Fig. 6. Mechanism of DNA delivery by RcGTA.

a, b RcGTA particles attach to cells in random orientations. a Cryo-electron micrographs of particles of RcGTA attached to cells of R. capsulatus. The panel includes images from three biological replicates. Orientations of RcGTA tails are highlighted with arrows. Blue indicates genome-containing particles and red empty ones. A cross next to a particle indicates that its tail is not visible in the projection image. Black dots are fiducial markers. Scale bar represents 200 nm. b Distribution of orientations of tails of RcGTA particles (x-axis) versus distance of capsid center from outer cell membrane (y-axis). The tail orientation has values from 0°, when the tail points at the membrane, to 180°, when the tail points away from membrane. The particles are oriented randomly. c–e Cells of R. capsulatus are heterogeneous in their capacity to bind RcGTA. Electron micrographs of three R. capsulatus cells from the same experiment using multiplicity of Rif-transferring RcGTA of 0.0002. Some cells were covered with numerous RcGTA particles (c), some had tens of them attached (d), whereas the remaining ones only attracted a few (e).
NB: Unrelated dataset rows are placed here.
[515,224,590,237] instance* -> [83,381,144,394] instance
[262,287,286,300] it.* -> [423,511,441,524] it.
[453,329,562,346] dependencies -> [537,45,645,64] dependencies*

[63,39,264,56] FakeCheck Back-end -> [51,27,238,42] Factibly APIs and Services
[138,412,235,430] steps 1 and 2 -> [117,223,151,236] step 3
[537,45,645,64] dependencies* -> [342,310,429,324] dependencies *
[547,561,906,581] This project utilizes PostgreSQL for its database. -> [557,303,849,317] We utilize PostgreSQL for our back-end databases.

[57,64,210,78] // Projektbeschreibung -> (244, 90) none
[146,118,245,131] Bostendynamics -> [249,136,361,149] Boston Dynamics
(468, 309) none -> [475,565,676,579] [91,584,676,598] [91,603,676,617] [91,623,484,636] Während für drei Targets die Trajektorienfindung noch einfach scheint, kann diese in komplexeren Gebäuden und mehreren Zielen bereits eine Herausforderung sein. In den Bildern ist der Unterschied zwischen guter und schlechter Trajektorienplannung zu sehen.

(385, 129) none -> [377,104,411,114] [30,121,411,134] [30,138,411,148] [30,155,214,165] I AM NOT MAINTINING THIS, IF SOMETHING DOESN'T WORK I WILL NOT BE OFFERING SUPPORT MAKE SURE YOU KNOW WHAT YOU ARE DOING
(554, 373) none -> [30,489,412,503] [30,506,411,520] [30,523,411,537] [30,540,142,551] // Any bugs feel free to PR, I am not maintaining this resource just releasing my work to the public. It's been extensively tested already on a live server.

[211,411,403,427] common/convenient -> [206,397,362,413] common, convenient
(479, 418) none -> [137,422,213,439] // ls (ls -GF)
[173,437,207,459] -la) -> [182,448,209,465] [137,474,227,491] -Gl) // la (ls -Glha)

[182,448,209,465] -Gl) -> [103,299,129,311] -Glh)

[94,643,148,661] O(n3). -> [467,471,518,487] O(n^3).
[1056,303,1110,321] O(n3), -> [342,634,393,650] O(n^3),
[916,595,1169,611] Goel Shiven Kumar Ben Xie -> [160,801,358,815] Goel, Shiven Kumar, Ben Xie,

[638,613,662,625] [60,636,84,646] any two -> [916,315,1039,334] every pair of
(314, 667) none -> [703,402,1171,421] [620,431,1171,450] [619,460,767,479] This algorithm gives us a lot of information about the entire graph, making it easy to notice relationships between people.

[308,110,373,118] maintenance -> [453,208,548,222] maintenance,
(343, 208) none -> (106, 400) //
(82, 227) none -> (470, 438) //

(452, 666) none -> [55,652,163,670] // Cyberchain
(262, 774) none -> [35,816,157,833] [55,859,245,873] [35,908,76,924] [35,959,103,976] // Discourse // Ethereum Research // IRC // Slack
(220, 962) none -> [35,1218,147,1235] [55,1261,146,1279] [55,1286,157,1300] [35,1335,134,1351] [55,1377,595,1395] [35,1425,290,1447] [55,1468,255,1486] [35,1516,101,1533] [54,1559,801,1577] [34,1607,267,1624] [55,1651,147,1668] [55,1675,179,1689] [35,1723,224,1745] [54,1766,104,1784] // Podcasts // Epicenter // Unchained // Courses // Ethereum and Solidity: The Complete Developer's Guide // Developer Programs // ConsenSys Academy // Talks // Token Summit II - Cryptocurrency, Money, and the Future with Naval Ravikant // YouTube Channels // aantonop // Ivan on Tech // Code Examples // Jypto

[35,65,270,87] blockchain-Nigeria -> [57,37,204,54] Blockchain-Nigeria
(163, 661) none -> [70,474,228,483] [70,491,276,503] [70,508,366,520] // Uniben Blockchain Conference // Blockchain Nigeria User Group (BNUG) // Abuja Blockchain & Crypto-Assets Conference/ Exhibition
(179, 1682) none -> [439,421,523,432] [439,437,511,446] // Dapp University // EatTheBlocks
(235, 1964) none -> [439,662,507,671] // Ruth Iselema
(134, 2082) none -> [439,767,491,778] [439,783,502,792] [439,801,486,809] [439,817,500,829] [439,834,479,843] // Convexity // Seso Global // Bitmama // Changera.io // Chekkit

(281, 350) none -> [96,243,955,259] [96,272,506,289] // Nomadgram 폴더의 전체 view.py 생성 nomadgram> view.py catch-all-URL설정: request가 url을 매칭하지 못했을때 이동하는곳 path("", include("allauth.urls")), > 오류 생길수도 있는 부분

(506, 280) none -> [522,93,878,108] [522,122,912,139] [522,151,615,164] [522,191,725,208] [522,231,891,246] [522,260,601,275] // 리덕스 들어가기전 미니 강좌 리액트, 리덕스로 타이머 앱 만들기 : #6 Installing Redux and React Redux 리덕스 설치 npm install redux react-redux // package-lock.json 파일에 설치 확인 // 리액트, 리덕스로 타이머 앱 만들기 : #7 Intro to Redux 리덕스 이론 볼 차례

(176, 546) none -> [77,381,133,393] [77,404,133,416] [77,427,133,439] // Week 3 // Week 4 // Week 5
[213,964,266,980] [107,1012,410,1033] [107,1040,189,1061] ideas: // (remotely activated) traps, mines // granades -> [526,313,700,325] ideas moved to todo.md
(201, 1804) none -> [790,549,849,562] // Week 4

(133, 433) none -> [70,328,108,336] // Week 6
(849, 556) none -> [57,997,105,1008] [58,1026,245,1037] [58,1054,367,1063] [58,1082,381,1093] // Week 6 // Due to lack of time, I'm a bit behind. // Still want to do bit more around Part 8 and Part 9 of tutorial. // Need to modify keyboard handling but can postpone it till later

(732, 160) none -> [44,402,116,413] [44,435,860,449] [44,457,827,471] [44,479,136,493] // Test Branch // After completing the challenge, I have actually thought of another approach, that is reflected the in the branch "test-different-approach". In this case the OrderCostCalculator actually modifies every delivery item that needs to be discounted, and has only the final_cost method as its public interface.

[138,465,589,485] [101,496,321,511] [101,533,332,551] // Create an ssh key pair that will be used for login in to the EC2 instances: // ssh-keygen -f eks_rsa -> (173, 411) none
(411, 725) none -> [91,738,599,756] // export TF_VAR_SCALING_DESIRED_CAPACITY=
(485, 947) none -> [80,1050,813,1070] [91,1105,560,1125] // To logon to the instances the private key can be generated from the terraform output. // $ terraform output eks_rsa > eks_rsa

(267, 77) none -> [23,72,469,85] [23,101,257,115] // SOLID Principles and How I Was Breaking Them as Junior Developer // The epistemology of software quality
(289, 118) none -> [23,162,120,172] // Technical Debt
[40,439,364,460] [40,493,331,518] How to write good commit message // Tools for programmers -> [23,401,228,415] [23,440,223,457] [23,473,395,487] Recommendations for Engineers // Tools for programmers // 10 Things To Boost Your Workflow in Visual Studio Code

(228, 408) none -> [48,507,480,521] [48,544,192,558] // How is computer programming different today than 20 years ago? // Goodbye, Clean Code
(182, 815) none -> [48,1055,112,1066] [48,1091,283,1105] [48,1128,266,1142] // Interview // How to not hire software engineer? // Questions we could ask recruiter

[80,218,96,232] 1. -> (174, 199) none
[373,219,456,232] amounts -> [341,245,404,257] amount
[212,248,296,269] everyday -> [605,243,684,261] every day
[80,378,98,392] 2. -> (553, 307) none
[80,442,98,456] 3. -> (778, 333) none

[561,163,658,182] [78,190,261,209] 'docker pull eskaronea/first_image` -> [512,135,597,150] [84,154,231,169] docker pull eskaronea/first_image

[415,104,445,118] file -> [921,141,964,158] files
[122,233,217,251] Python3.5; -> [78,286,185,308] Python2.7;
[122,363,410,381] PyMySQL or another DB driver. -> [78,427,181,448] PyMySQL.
Native and empty RcGTA particles are highlighted with blue and red circles, respectively. f Model of RcGTA-mediated DNA delivery. (1) Free particle. (2) RcGTA attaches to the cell capsule by the head fibers. (3) Particle reorients by the binding of tail fibers to outer membrane receptors. (4) Particle attaches to the membrane by putative receptor-binding domains of the baseplate. (5) Penetration of the outer membrane by iris/penetration domain of megatron protein. (6) Ejection of cell-wall peptidase into periplasm enables degradation of cell wall. (7) Ejection of tape measure protein with DNA to periplasmic space. (8) Uptake of DNA by cell competence system.